(Change detection data)
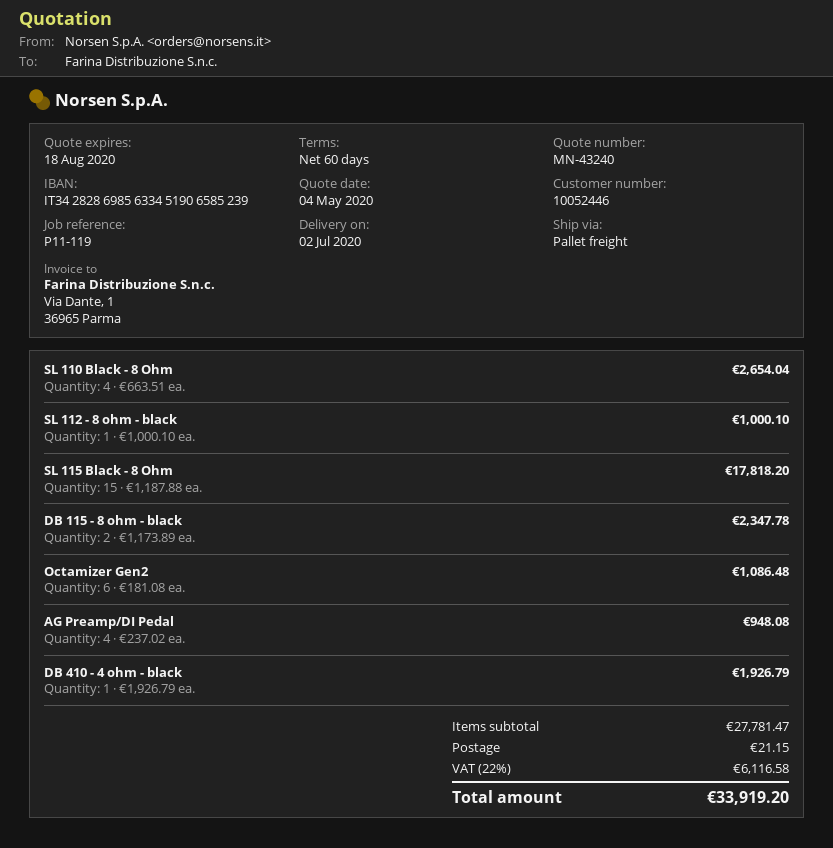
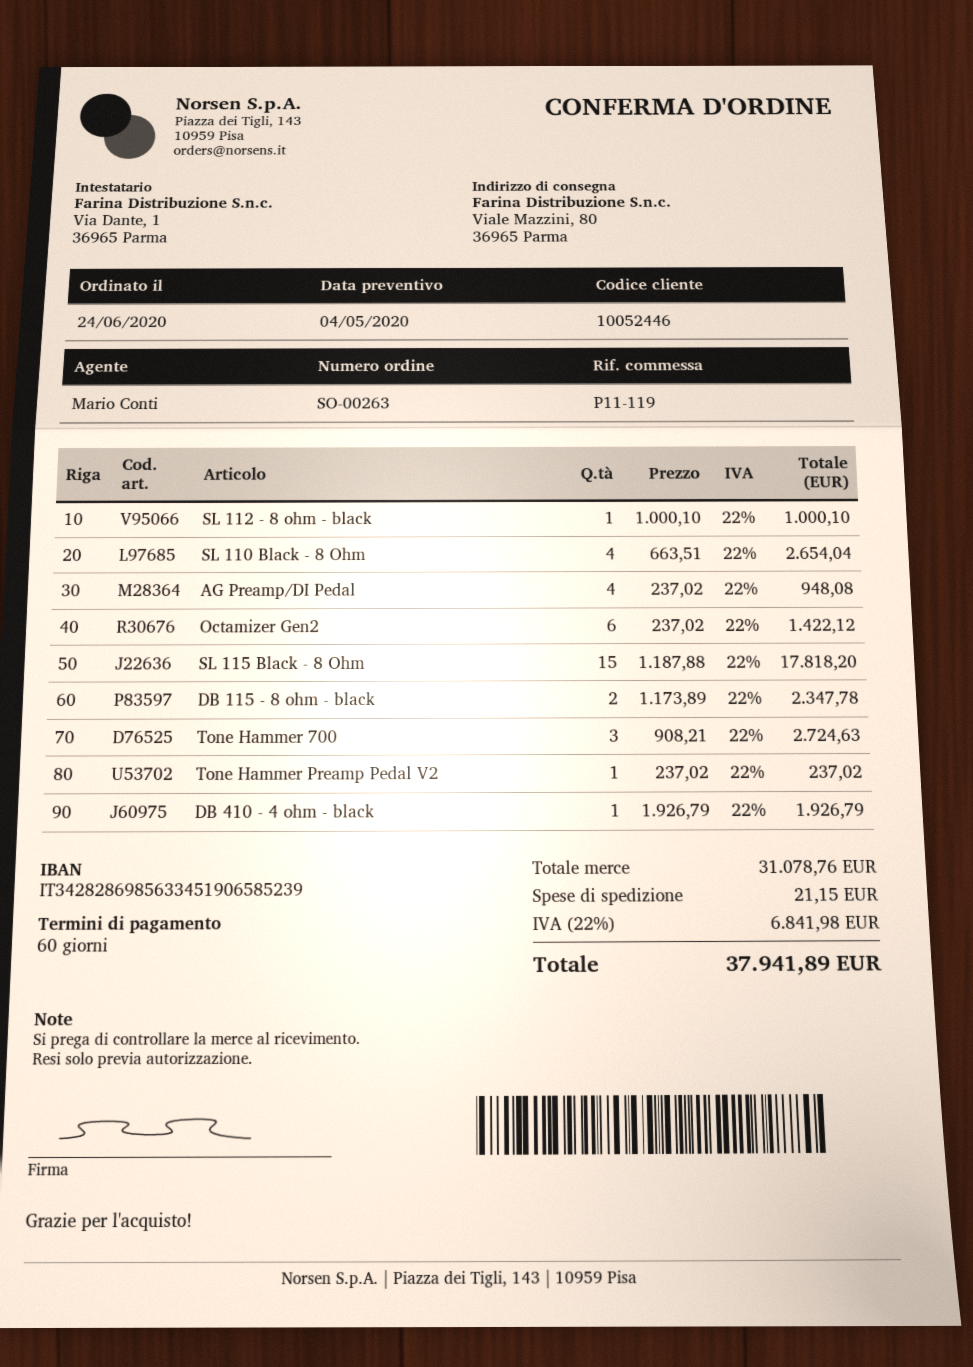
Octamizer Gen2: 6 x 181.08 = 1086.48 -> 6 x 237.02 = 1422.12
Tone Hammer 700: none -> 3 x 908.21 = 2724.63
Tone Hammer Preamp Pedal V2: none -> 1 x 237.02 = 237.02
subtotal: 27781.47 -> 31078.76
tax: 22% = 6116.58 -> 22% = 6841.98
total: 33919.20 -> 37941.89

> _Assigned task_: Reproduce the data above exactly, leaving each picture out.

> _Answer space_:
Octamizer Gen2: 6 x 181.08 = 1086.48 -> 6 x 237.02 = 1422.12
Tone Hammer 700: none -> 3 x 908.21 = 2724.63
Tone Hammer Preamp Pedal V2: none -> 1 x 237.02 = 237.02
subtotal: 27781.47 -> 31078.76
tax: 22% = 6116.58 -> 22% = 6841.98
total: 33919.20 -> 37941.89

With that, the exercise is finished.